The A-F school grades released yesterday saw a dramatic rise in the number of ‘F’ grades, and educators pointed out that schools with improving student achievement saw their grades decrease. The OK Policy Blog discussed how Oklahoma is falling behind in court-mandated efforts to improve protections for neglected and abused children. A petition group filed a second lawsuit against Attorney General Scott Pruitt in a fight to add storm shelters to every Oklahoma school.

David Blatt’s Journal Record column examine a provision of Oklahoma’s Quality Jobs Program that allows the state to make payments to companies that are creating no new jobs. The Oklahoma National Guard will process military benefits for same-sex partners at additional federally-owned facilities around the state after military leaders contradicted Governor Fallin’s order to stop processing benefits.

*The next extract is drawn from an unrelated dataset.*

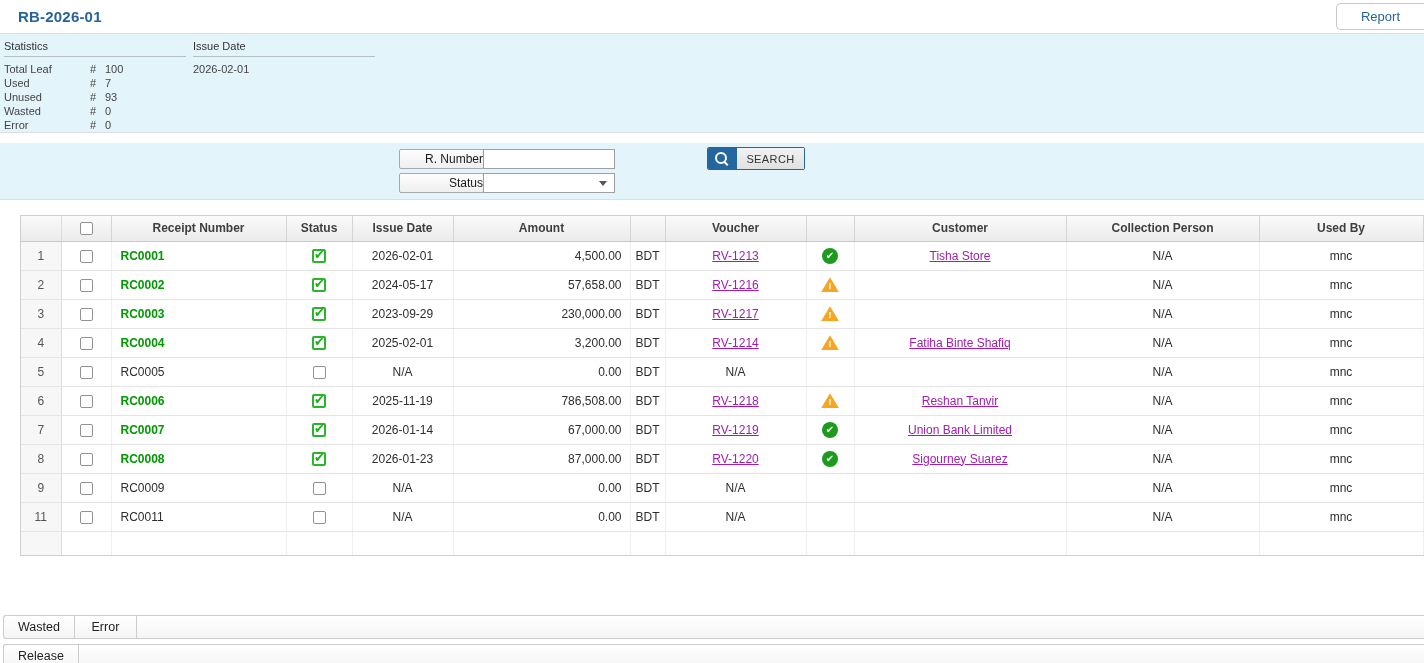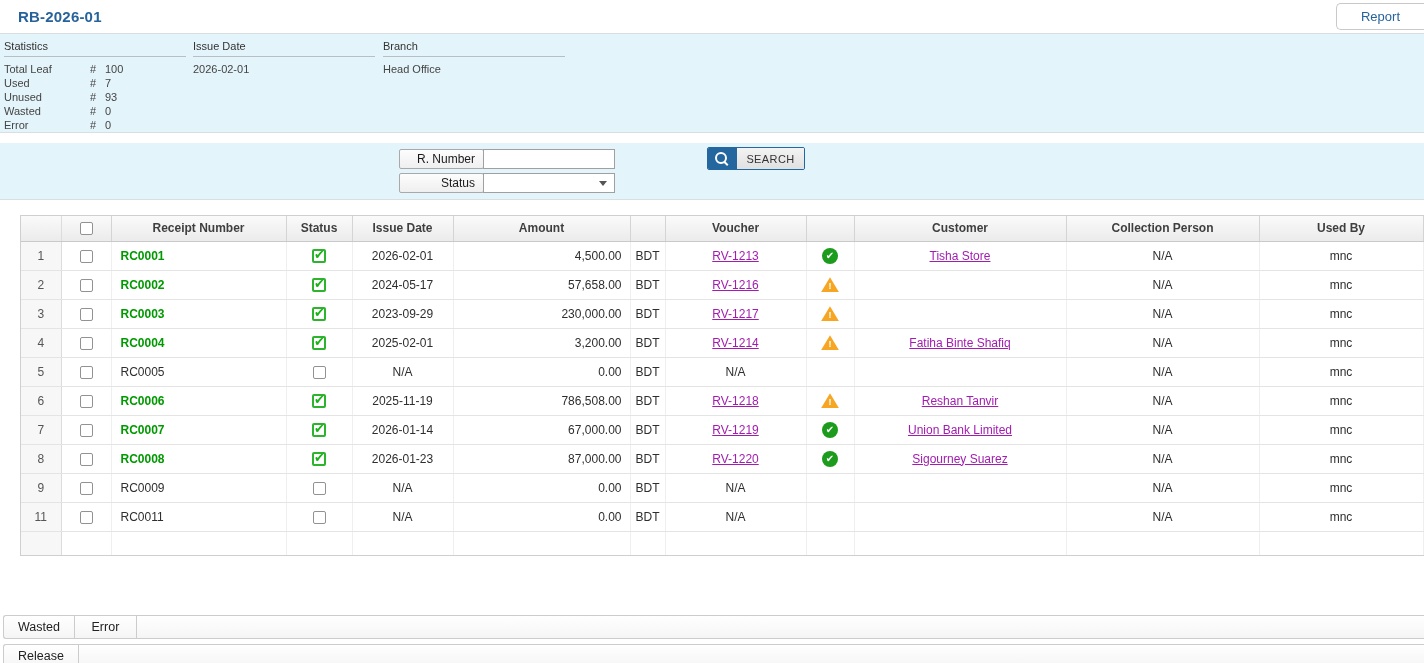"Branch" div.ip-col { html: <div> <div>Branch</div> <div>Head Office</div> </div> -> none }
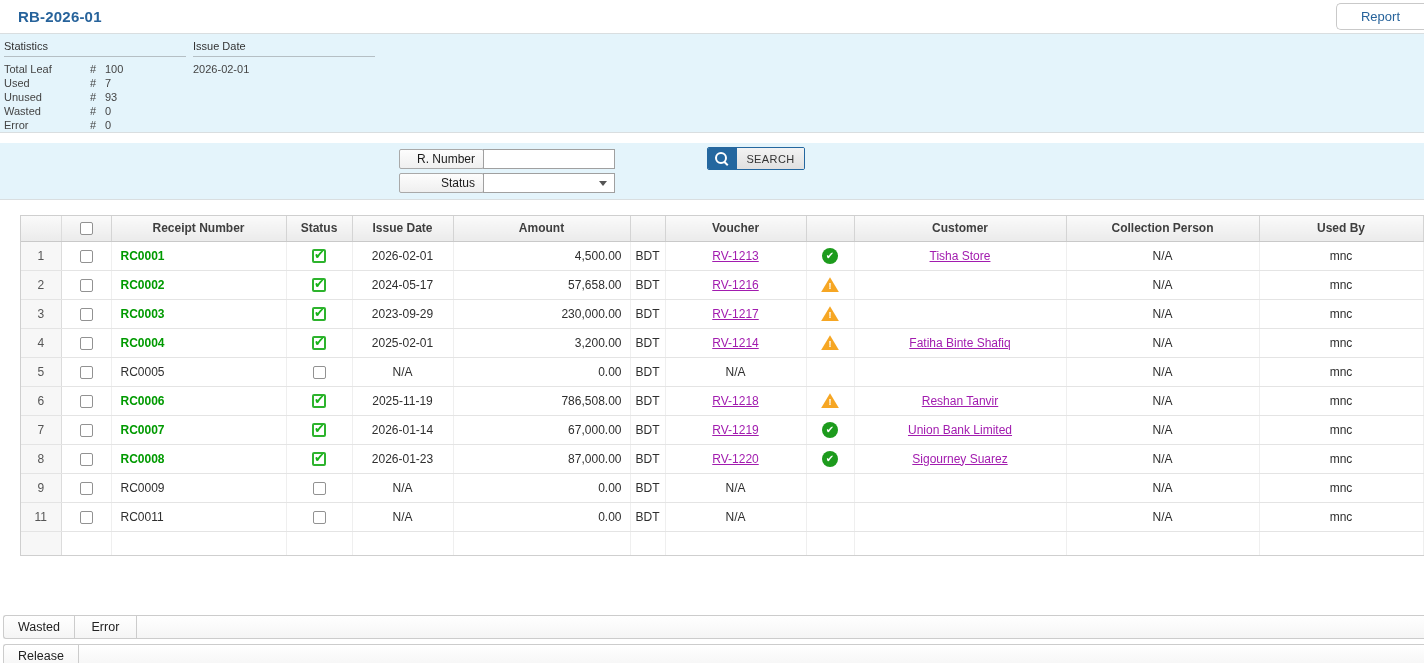"R. Number" .f-label { padding-right: 8px -> none }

The Sapulpa Daily Herald discussed some of the 240 new Oklahoma laws that went into effect Friday. Rep. Joe Dorman is proposing a bill that would allow death row inmates to donate their organs. The Number of the Day is how many Child Protective Services cases are backlogged due to high turnover and vacancies in the state’s child welfare workforce. In today’s Policy Note, The Nation reports on how waiting lists for food aid have been growing, with almost 15 percent of the nation’s elderly not having enough to eat.

In The News

Pro Tem Bingman warns of budget shortfall as Speaker Shannon wishes for sped up tax cut

Senate President Pro Tem Brian Bingman, R-Sapulpa, warned Wednesday of a possible state revenue shortfall this budget year, while House Speaker T.W. Shannon said an income tax cut scheduled for 2015 should have been implemented immediately. The two legislative leaders addressed the Tulsa Regional Chamber on the 2014 legislative agenda. Bingman, who has demonstrated a more cautious approach to revenue and tax cuts, noted that general fund allocations for the first quarter of the current budget year are more than 8 percent lower than expectations and 4 percent less than the same period a year ago.

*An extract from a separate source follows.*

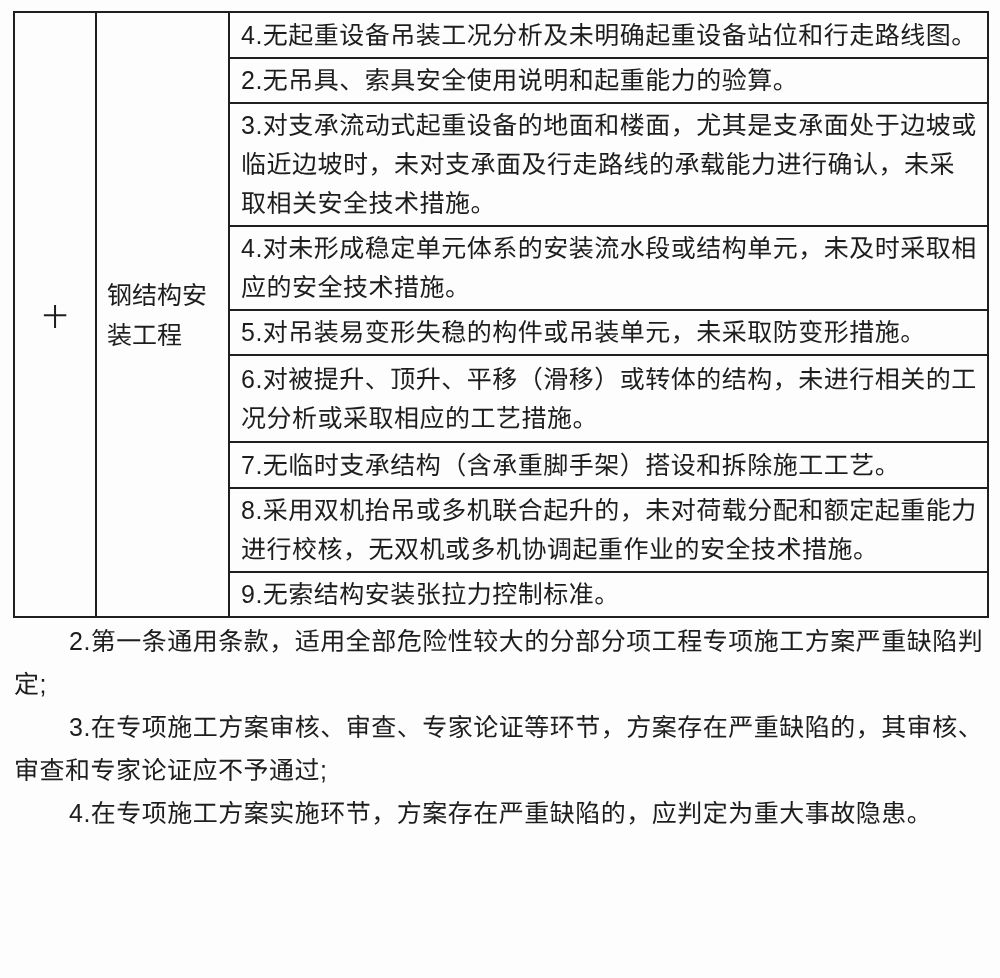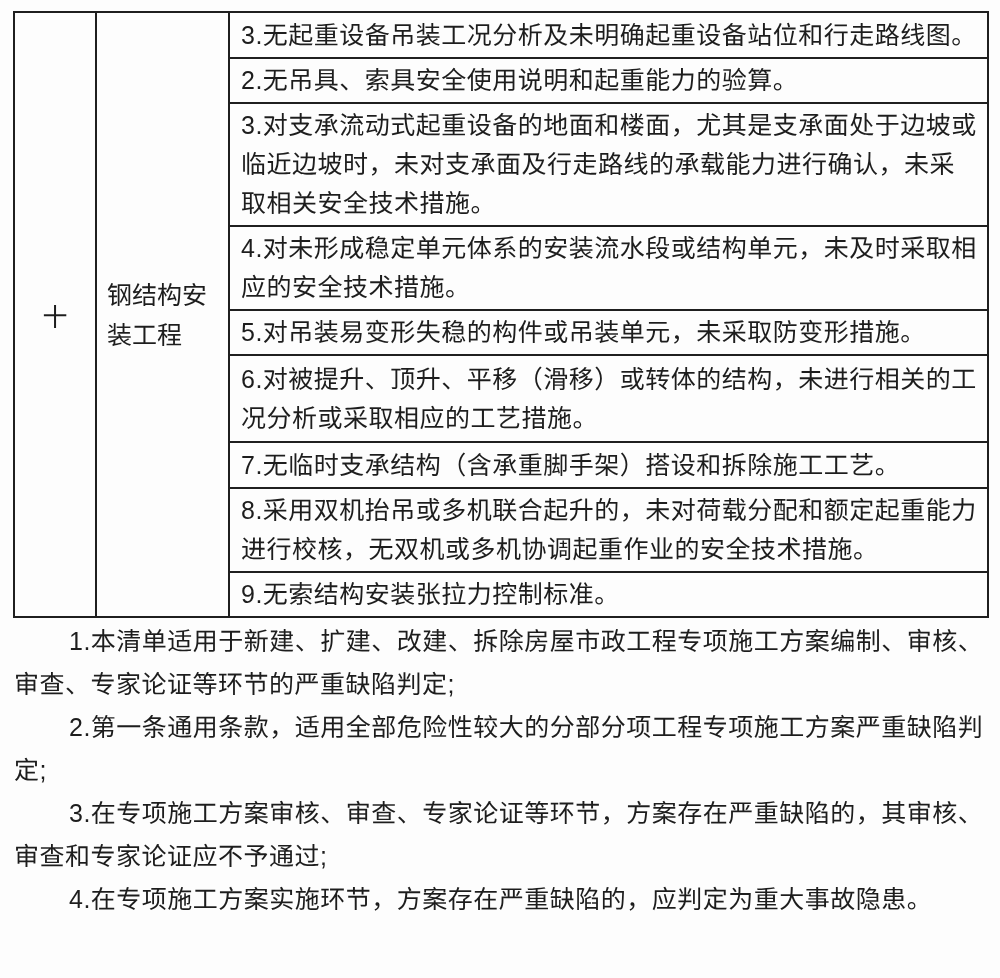"3.无起重设备吊装工况分析及未明确起重设备站位和行走路线图。" td.item-cell { text: 3 -> 4 }
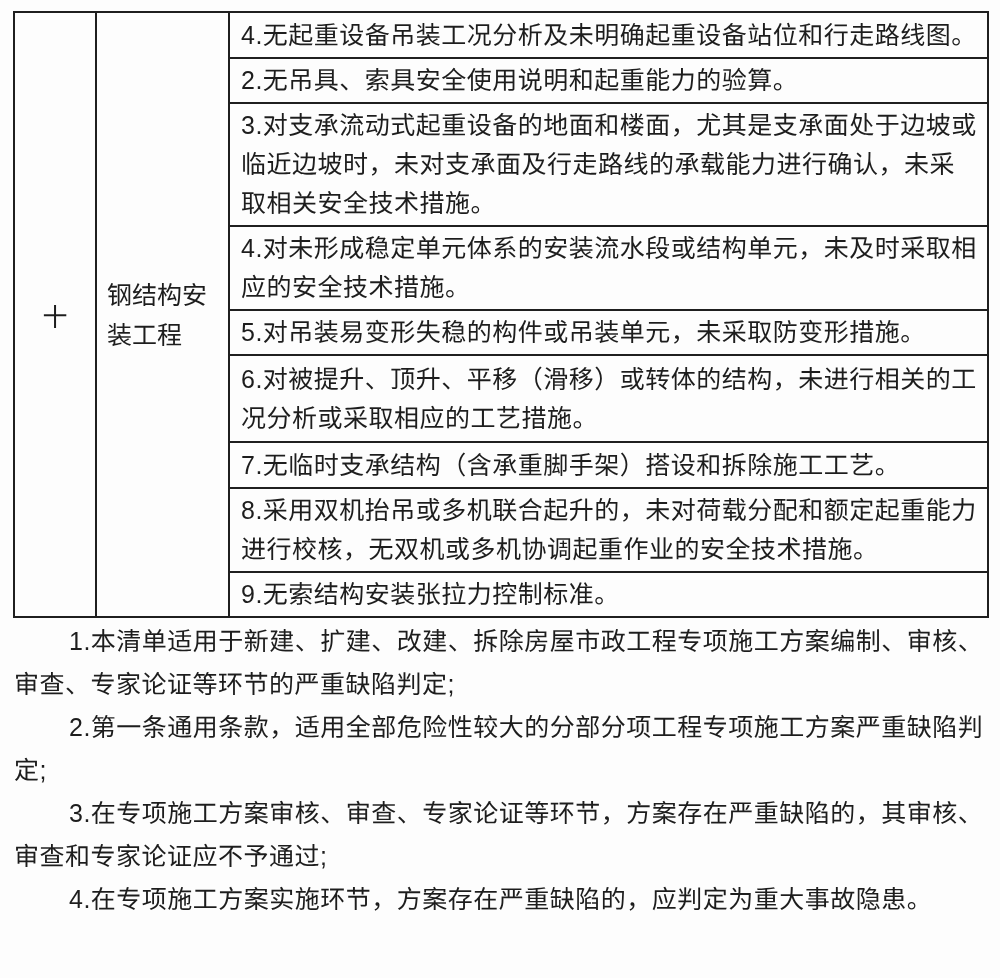"1.本清单适用于新建、扩建、改建、拆除房屋市政工程专项施工方案编制、审核、审查、" p { html: <p>1.本清单适用于新建、扩建、改建、拆除房屋市政工程专项施工方案编制、审核、审查、专家论证等环节的严重缺陷判定;</p> -> none }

Read more from the Tulsa World.

Kansas officials decrease revenue estimates following tax cuts

Kansas officials on Wednesday slightly reduced their projections for state revenue during the current fiscal year. The latest forecast predicts that the state will collect $5.86 billion in revenue, while the old forecast, made in April, had projected revenue of $5.89 billion. The new fiscal forecast didn’t dampen the debate over massive personal income tax cuts enacted by legislators at Brownback’s urging to stimulate the economy. The state collected $6.34 billion in revenue during its previous fiscal year, and with the tax cuts fully in effect, revenue during the current fiscal year are projected to be 7.6 percent lower.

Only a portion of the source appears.